I suppose that there are a lot of p=1 mod 4.
I think that i will publish soon a test which separates between p=1 mod 4 and p=3 mod 4,
but i would like to check first some list by myself in order to save some time for you and to get
some more informations.

How does it feel to be a "keeper" of such a lot of interesting gremlins :-)

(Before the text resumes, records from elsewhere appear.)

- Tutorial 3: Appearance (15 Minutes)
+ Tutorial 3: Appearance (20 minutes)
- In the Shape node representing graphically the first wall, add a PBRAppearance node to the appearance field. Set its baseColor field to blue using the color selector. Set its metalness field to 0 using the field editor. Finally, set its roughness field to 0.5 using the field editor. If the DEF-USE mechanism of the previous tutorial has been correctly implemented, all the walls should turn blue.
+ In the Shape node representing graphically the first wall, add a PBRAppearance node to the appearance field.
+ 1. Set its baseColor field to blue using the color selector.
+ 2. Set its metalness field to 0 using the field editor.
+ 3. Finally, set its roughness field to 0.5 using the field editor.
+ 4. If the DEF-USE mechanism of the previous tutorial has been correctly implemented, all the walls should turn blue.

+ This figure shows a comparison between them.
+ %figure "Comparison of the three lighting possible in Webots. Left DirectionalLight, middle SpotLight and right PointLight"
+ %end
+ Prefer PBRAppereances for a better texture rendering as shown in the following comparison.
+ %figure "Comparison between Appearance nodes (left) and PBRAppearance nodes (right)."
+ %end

A new and better proposition:

A. Let p an element of N with p=3 mod 4,
m the greatest power of 2 with 2^m*r=p+1
and 2^m < r

1. choose a prime a with jacobi (a, p)=-1
2. Verify a^(p-1)/2=-1 mod p
3. Depending on the a choose the pell solution of x, y with
x^2-ay^2=1 mod p
http://mathworld.wolfram.com/PellEquation.html
4. Verify that (x+yA)^(2^m)<>1 mod p  with A=sqrt (a)
because gcd (p-1, p+1) = 2
5. Calculate and verify (x+yA)^p=x-yA mod p
6. Calculate (x+yA)^r=x(r)+y(r)A mod p and
verify that  gcd (y(r), p)=1

(The point 6. derives of a factorisation test, is cheap and powerful
because gcd (y(n), p) > 1 results gcd (y(m), p) > 1 with m=n*t)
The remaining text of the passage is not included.